* Problem requirements
If a line in the listing below holds the word "Neiti", it counts toward the total; report that total alone.

* Input records
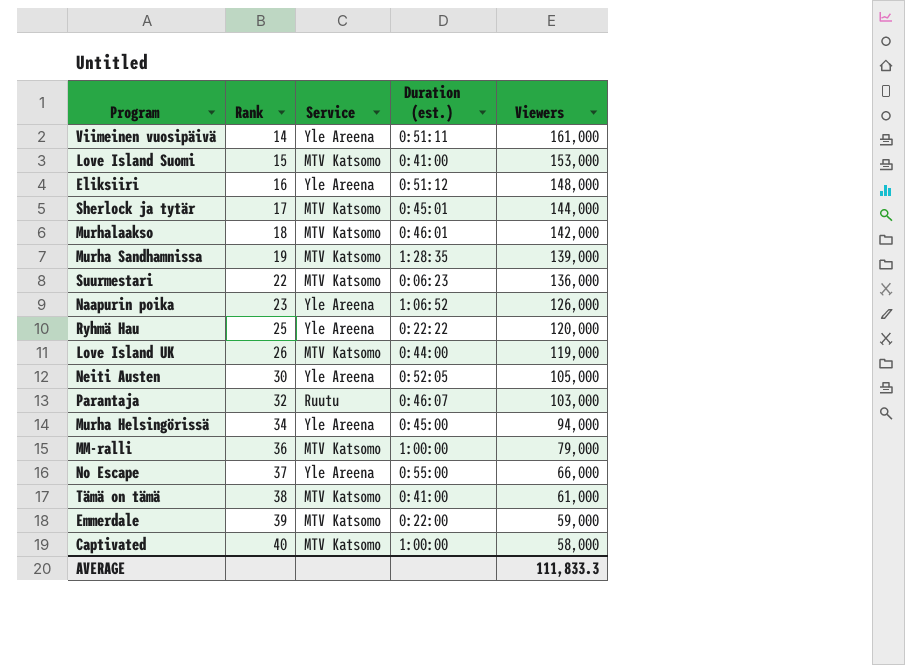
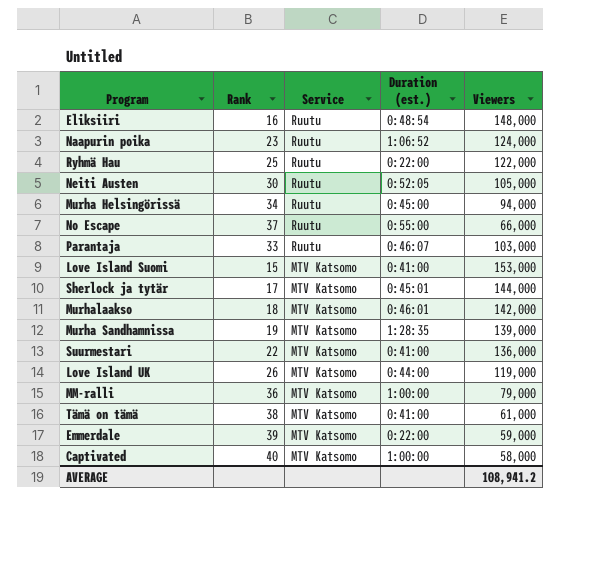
row order: Rank ascending -> Service descending
row Viimeinen vuosipäivä: 14 | Yle Areena | 0:51:11 | 161,000 -> none
Eliksiiri | Service: Yle Areena -> Ruutu
Eliksiiri | Duration (est.): 0:51:12 -> 0:48:54
Naapurin poika | Service: Yle Areena -> Ruutu
Naapurin poika | Viewers: 126,000 -> 124,000
Ryhmä Hau | Service: Yle Areena -> Ruutu
Ryhmä Hau | Duration (est.): 0:22:22 -> 0:22:00
Ryhmä Hau | Viewers: 120,000 -> 122,000
Neiti Austen | Service: Yle Areena -> Ruutu
Murha Helsingörissä | Service: Yle Areena -> Ruutu
No Escape | Service: Yle Areena -> Ruutu
Parantaja | Rank: 32 -> 33
Suurmestari | Duration (est.): 0:06:23 -> 0:41:00
AVERAGE | Viewers: 111,833.3 -> 108,941.2

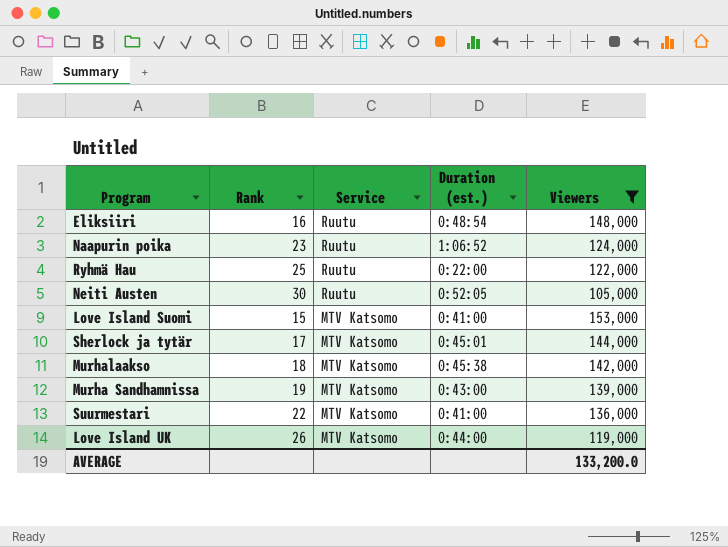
filter: none -> Viewers >= 105,000
Murhalaakso | Duration (est.): 0:46:01 -> 0:45:38
Murha Sandhamnissa | Duration (est.): 1:28:35 -> 0:43:00
AVERAGE | Viewers: 108,941.2 -> 133,200.0

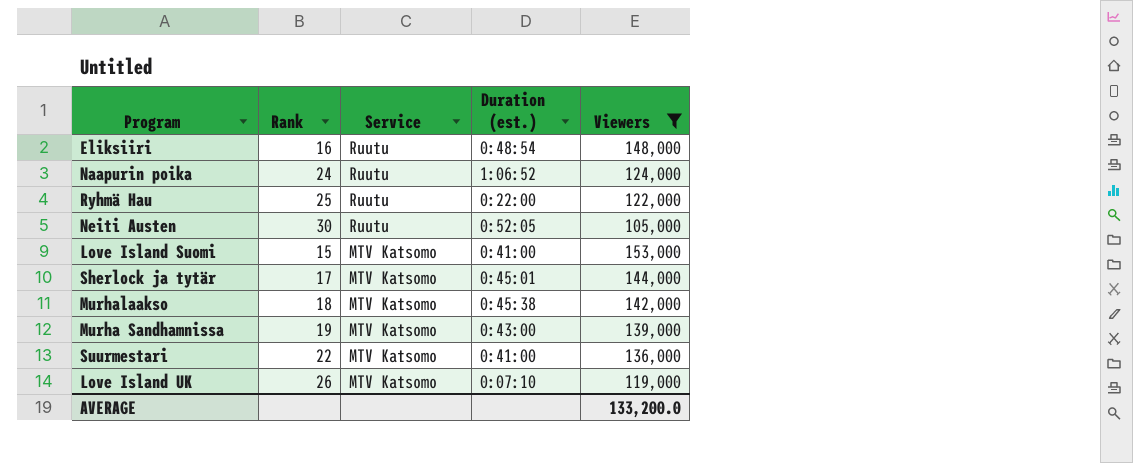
Naapurin poika | Rank: 23 -> 24
Love Island UK | Duration (est.): 0:44:00 -> 0:07:10

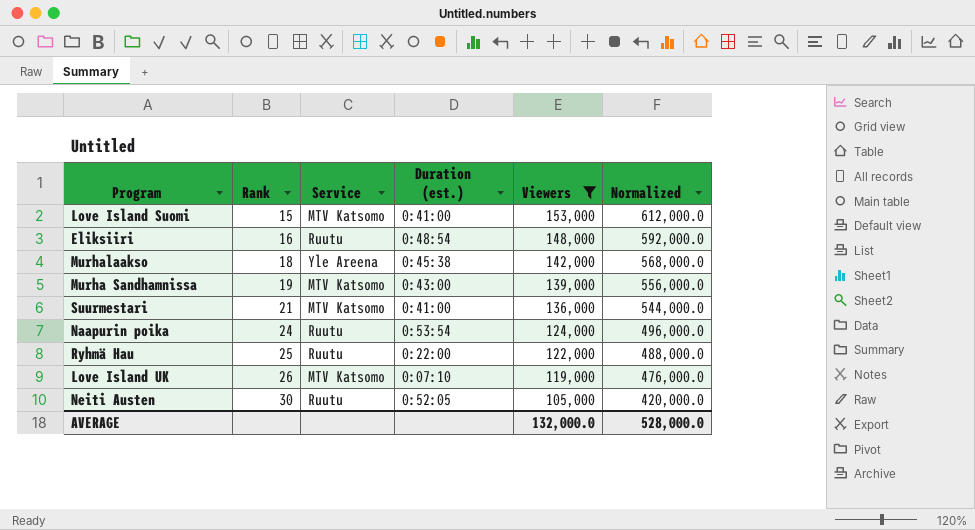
row order: Service descending -> Rank ascending
column Normalized | formula: none -> [Viewers] * 4
row Sherlock ja tytär: 17 | MTV Katsomo | 0:45:01 | 144,000 -> none
Murhalaakso | Service: MTV Katsomo -> Yle Areena
Suurmestari | Rank: 22 -> 21
Naapurin poika | Duration (est.): 1:06:52 -> 0:53:54
AVERAGE | Viewers: 133,200.0 -> 132,000.0

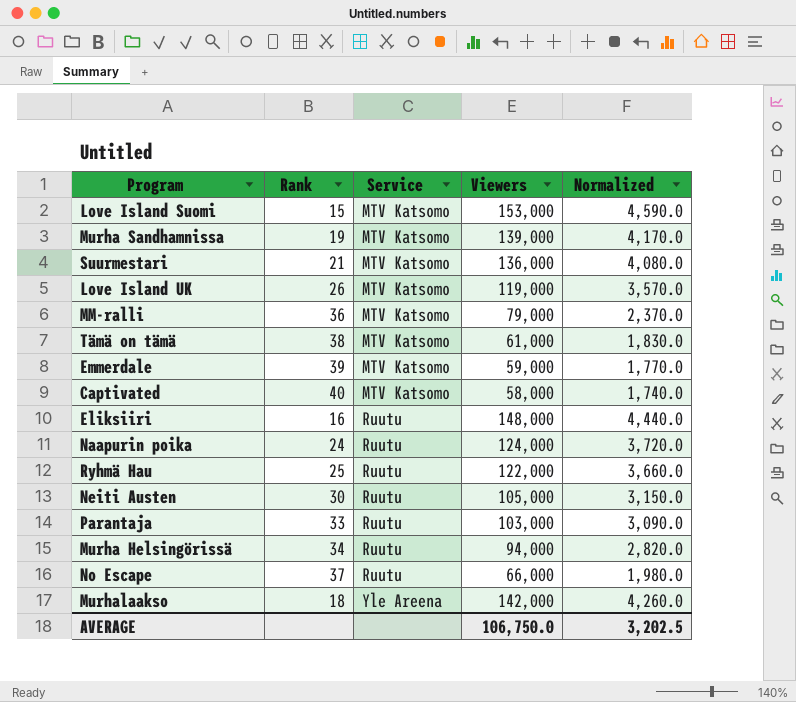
filter: Viewers >= 105,000 -> none
row order: Rank ascending -> Service ascending
column Duration (est.) | position: 4 -> none
column Normalized | formula: [Viewers] * 4 -> [Viewers] * 0.03
AVERAGE | Viewers: 132,000.0 -> 106,750.0
AVERAGE | Normalized: 528,000.0 -> 3,202.5

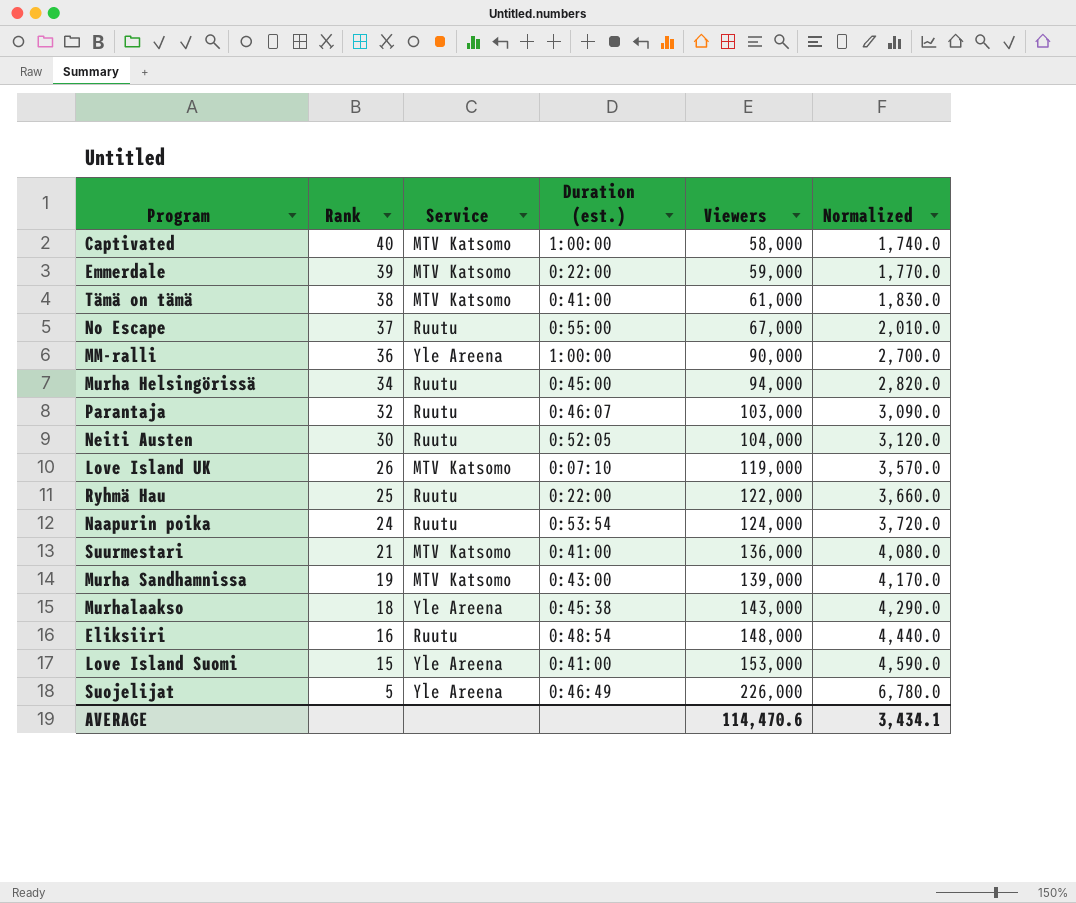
row order: Service ascending -> Rank descending
column Duration (est.) | position: none -> 4
No Escape | Viewers: 66,000 -> 67,000
No Escape | Normalized: 1,980.0 -> 2,010.0
MM-ralli | Service: MTV Katsomo -> Yle Areena
MM-ralli | Viewers: 79,000 -> 90,000
MM-ralli | Normalized: 2,370.0 -> 2,700.0
Parantaja | Rank: 33 -> 32
Neiti Austen | Viewers: 105,000 -> 104,000
Neiti Austen | Normalized: 3,150.0 -> 3,120.0
Murhalaakso | Viewers: 142,000 -> 143,000
Murhalaakso | Normalized: 4,260.0 -> 4,290.0
Love Island Suomi | Service: MTV Katsomo -> Yle Areena
row Suojelijat: none -> 5 | Yle Areena | 0:46:49 | 226,000 | 6,780.0
AVERAGE | Viewers: 106,750.0 -> 114,470.6
AVERAGE | Normalized: 3,202.5 -> 3,434.1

* Answer box
3